EARLIER this month, First Minister Alex Salmond expressed his support for the dairy farmers who were protesting outside supermarkets and milk processors about the price they were getting for their product.
Mr Salmond said the status quo, in which the farmers could not cover the costs of production, was unsustainable but it was difficult to see how a solution could be found. The idea of a fixed price for milk would never win political support and until recently the supermarkets had appeared unwilling to moderate the power they wield in driving the price down.
Now, at last, there is some hope of progress with the announcement yesterday that a new group has been formed to prevent more price cuts. Not only will this new entity, incorporating farming bodies from all parts of the UK, be supported with £100,000 from the Scottish Government, it should also demonstrate that farmers and supermarkets can come together and work out the beginnings of a compromise. For the first time, all the parties involved – the producers, the processors and the supermarkets – will be round the table together. What better vindication of a determined and dignified campaign by farmers around the country could there be?

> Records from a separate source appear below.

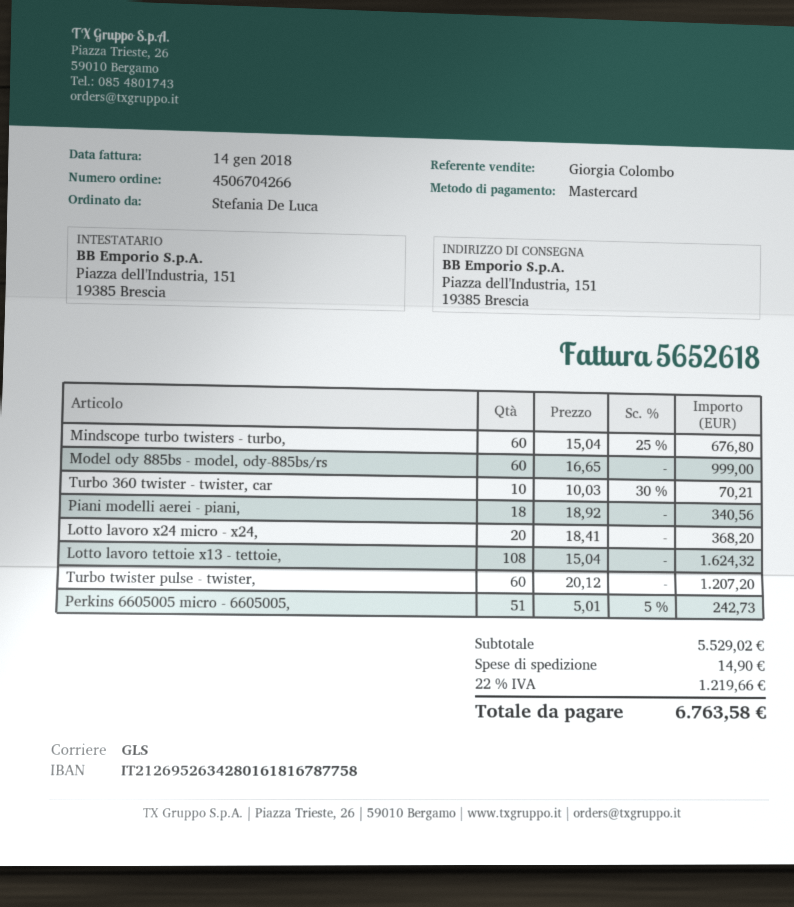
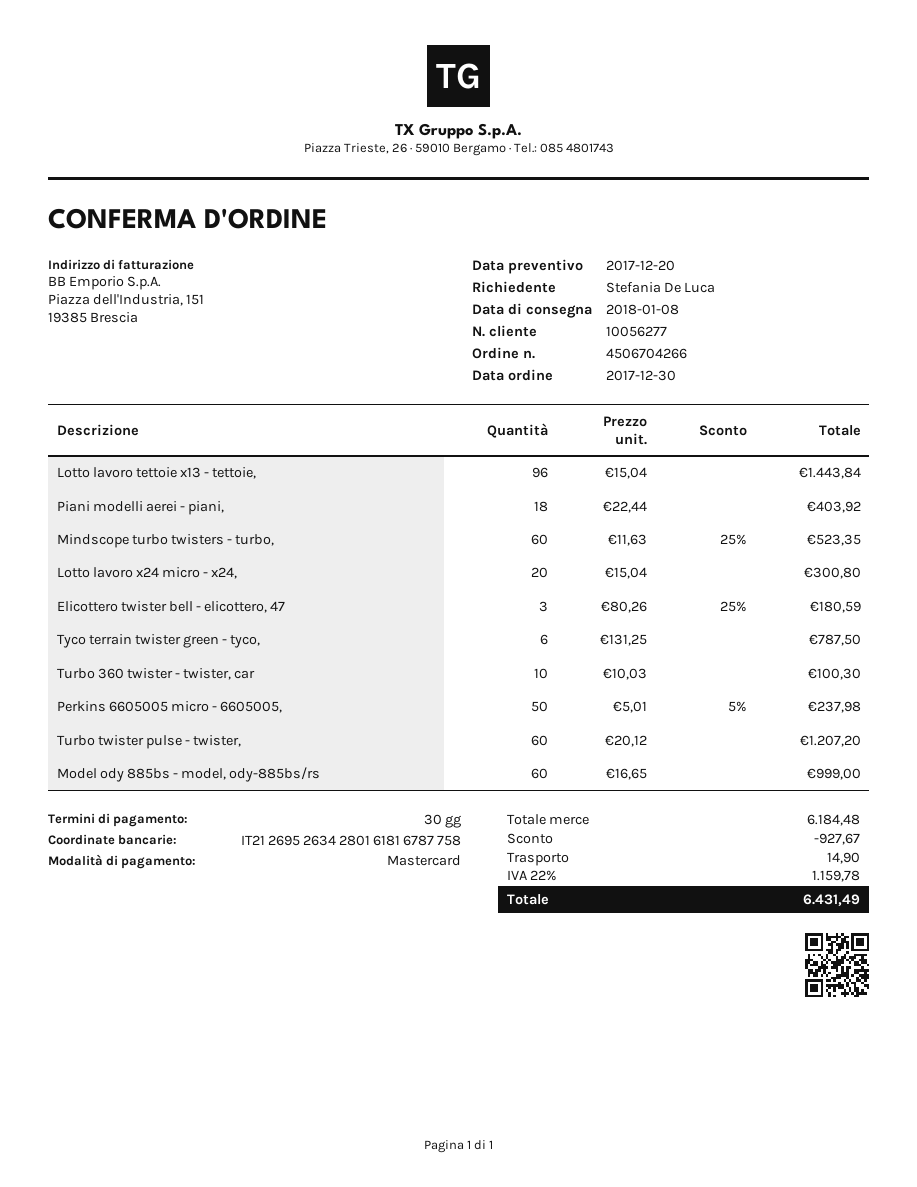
Mindscope turbo twisters - turbo,: 60 x 15.04 - 25% = 676.80 -> 60 x 11.63 - 25% = 523.35
Turbo 360 twister - twister, car: 10 x 10.03 - 30% = 70.21 -> 10 x 10.03 = 100.30
Piani modelli aerei - piani,: 18 x 18.92 = 340.56 -> 18 x 22.44 = 403.92
Lotto lavoro x24 micro - x24,: 20 x 18.41 = 368.20 -> 20 x 15.04 = 300.80
Lotto lavoro tettoie x13 - tettoie,: 108 x 15.04 = 1624.32 -> 96 x 15.04 = 1443.84
Perkins 6605005 micro - 6605005,: 51 x 5.01 - 5% = 242.73 -> 50 x 5.01 - 5% = 237.98
Elicottero twister bell - elicottero, 47: none -> 3 x 80.26 - 25% = 180.59
Tyco terrain twister green - tyco,: none -> 6 x 131.25 = 787.50
subtotal: 5529.02 -> 6184.48
discount: none -> 927.67
tax: 22% = 1219.66 -> 22% = 1159.78
total: 6763.58 -> 6431.49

The details of how the new system will work are still unclear but there is no reason why it cannot form the basis of a way forward along with a new voluntary code of conduct for the sector, which will be drawn up next month. Naturally, a fear will linger that the supermarkets and processors will continue to use their block buying power to get their own way although Robert Wiseman has already demonstrated good will by holding prices at 26p for next month, cancelling a proposed cut. The new co-ordinated approach in which farmers work more closely is also much more likely to be effective against the power of the big boys. And one of the first items on the agenda should be contracts that give farmers more power, in particular the ability to move their milk supply at short notice, and require supermarkets to give more notice of price drops.
None of this should make us think the crisis in the dairy industry is resolved. Far from it, and Farmers for Action in particular have warned that further protests are possible. However, yesterday's initiative provides some evidence that the supply chain, which has been broken for years, can be fixed to work with greater efficiency. Specifically, there is some hope that, after many years of dairy farmers leaving the land in their droves, there will be less flight from the industry as they should receive a fairer price for their hard work. Today, their hand has been strengthened; tomorrow, the work must start on changing the dairy industry in the long term.